Seconds later we got that 240-ema test on the 50-Tick, a test of the band on the 3-Tick and a long around 6205 (6204.50 to 6205.5). The exit was a nice 10-pointer on that 3-tick chart. On the 50-tick its noise, on the 30 minute not visible.

So when you decide about the timeframe to trade and the charts you look at keep in mind, that you don't want to trade noise. Having entry and exit within 1 bar is fine at times, but for the long run it's just stress as you trade just intrabar noise. You trade with charts to see what the market is doing. Make sure you really can see what you want to see.

Wednesday, September 03, 2008


I have been reading a few articles about the Woodies CCI club and I want to put some perspective to it, even if it might not be another voice in the condemn Ken Wood chorus.

A few years back I have been in Woodies CCI club. I left, because at one time I was discouraged to post my ideas and discuss them as they seemed to distract new traders. Still I have to say I learned a lot in the WCCI club.

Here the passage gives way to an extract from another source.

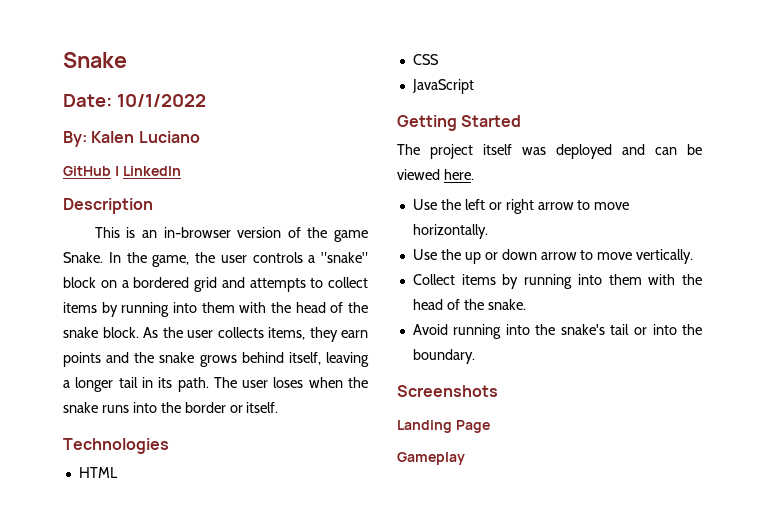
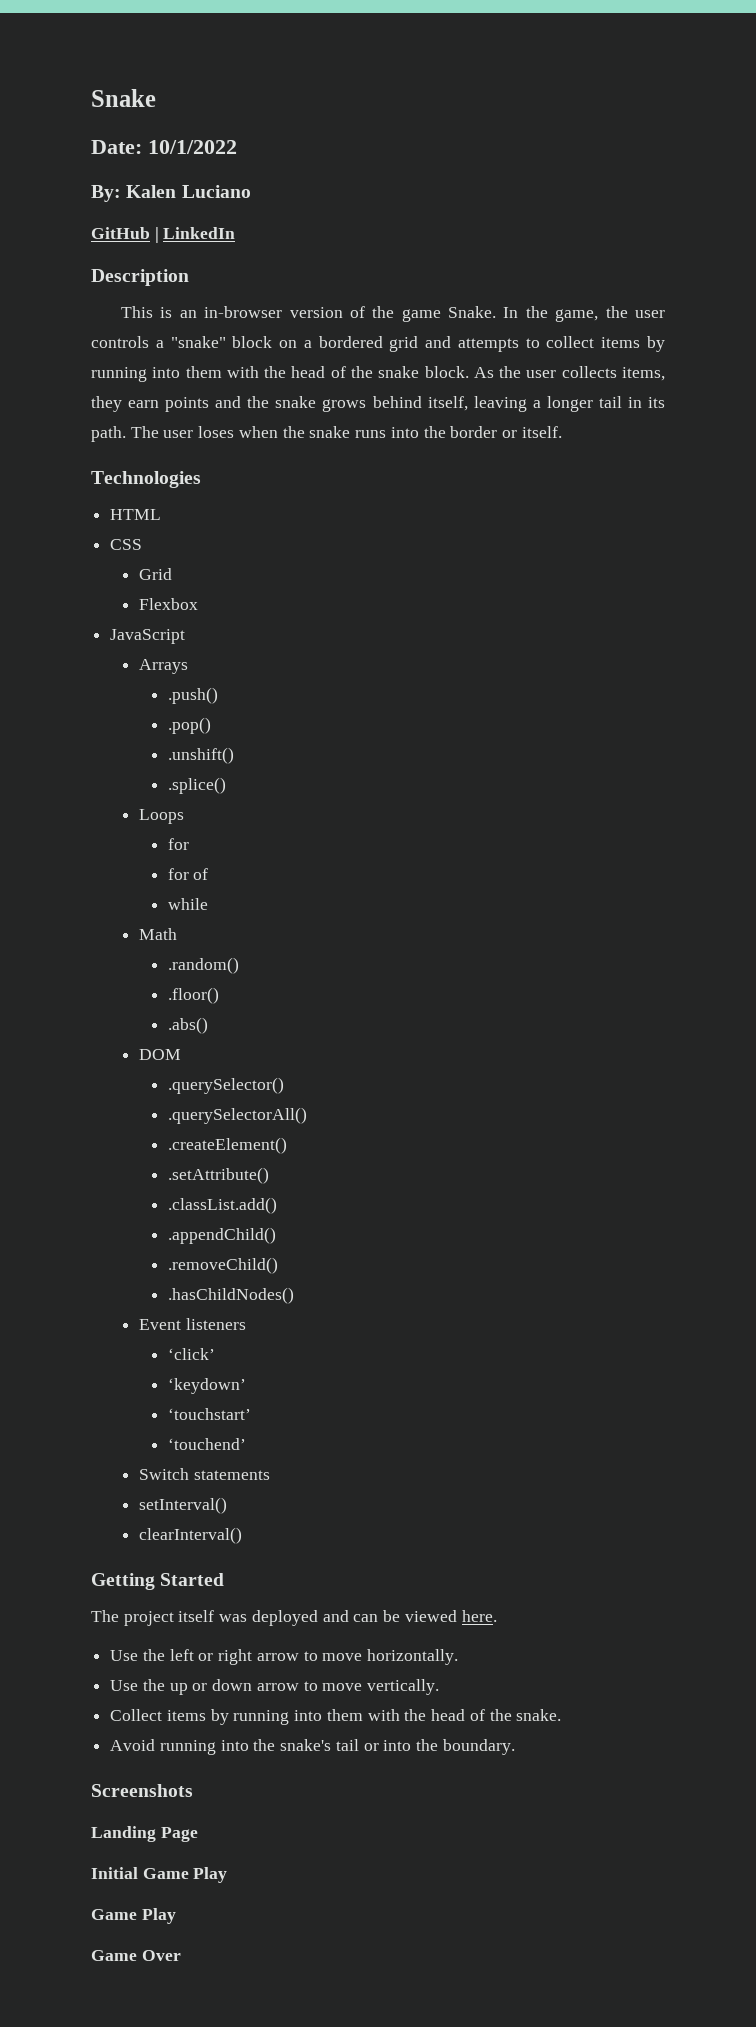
(439, 59) none -> [138,568,172,580] [138,598,198,610] // Grid // Flexbox
(474, 86) none -> [138,659,188,674] [167,687,218,704] [167,717,211,734] [167,747,234,764] [167,777,226,794] [138,809,184,824] [167,838,189,850] [167,868,209,880] [167,898,208,910] [138,928,177,940] [167,957,239,974] [167,987,219,1004] [167,1017,208,1034] [138,1049,181,1060] [167,1077,284,1094] [167,1107,307,1124] [167,1137,287,1154] [167,1167,269,1184] [167,1197,277,1214] [167,1227,276,1244] [167,1257,278,1274] [167,1287,294,1304] [138,1318,246,1330] [167,1348,215,1360] [167,1378,246,1394] [167,1408,251,1420] [167,1438,246,1450] [138,1468,270,1480] [138,1497,227,1514] [138,1527,242,1544] // Arrays // .push() // .pop() // .unshift() // .splice() // Loops // for // for of // while // Math // .random() // .floor() // .abs() // DOM // .querySelector() // .querySelectorAll() // .createElement() // .setAttribute() // .classList.add() // .appendChild() // .removeChild() // .hasChildNodes() // Event listeners // ‘click’ // ‘keydown’ // ‘touchstart’ // ‘touchend’ // Switch statements // setInterval() // clearInterval()
[397,452,465,465] Gameplay -> [91,1867,228,1883] [91,1908,176,1924] [91,1950,181,1961] Initial Game Play // Game Play // Game Over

Not the system, which did not work for me (and may not work for anyone), but I learned pattern reading, discipline, account management. I had already lost a small fortune, when I came to the club, so I was already humbled, knowing that you never ever follow someone else's call, that if you trade futures, you start trading 1 contract and work your way up to keep the risk acceptable.

Some Futures and Forex broker give you better than a 100:1 leverage. If you trade that kind of leverage as a beginner you are simply crazy. If you go to Vegas and someone tells you to put all your money on the number 13 because he has a sure system, that that's the number which will come next... Would you do it? I don't think so. But that's what some in the WCCI have been doing it seems. It works when it works.

Today I trade with an internal margin of about 10k$ per contract traded. Anything less exposes my account to risks which are just not healthy in the long run. I went bankrupt a few times when trading futures, but I never had someone else to blame for than myself.

I have no idea what Ken Wood is doing or not doing with money supposedly going to the MAW foundation. And I have no intention at all to defend him. And if he committed crimes he should be held accountable.

But to blame him or any other guru

  • for your own lack of responsibility,
  • for your own inability to manage your account,
  • for your own inability to see that a system is not working,
  • for your despair or addiction, which lets you continue trading real, when every other trader would take a break and trade demo for a while,

is not ok.

Trading is about taking responsibility for your own actions. If you are new to trading and want to learn it, you start demo first, then you trade small and then you work your way up. It takes time, but it's the only way I know.
Do you take over a company as CEO without any business experience at all and expect to be profitable? I don't think so. Usually you go to business school first, then you learn the trade and then you start as CEO. You still might fail, but your chances have become a lot better now. If you expect success immediately, most likely you are doomed. And that has nothing to do with Ken Wood or any other Guru.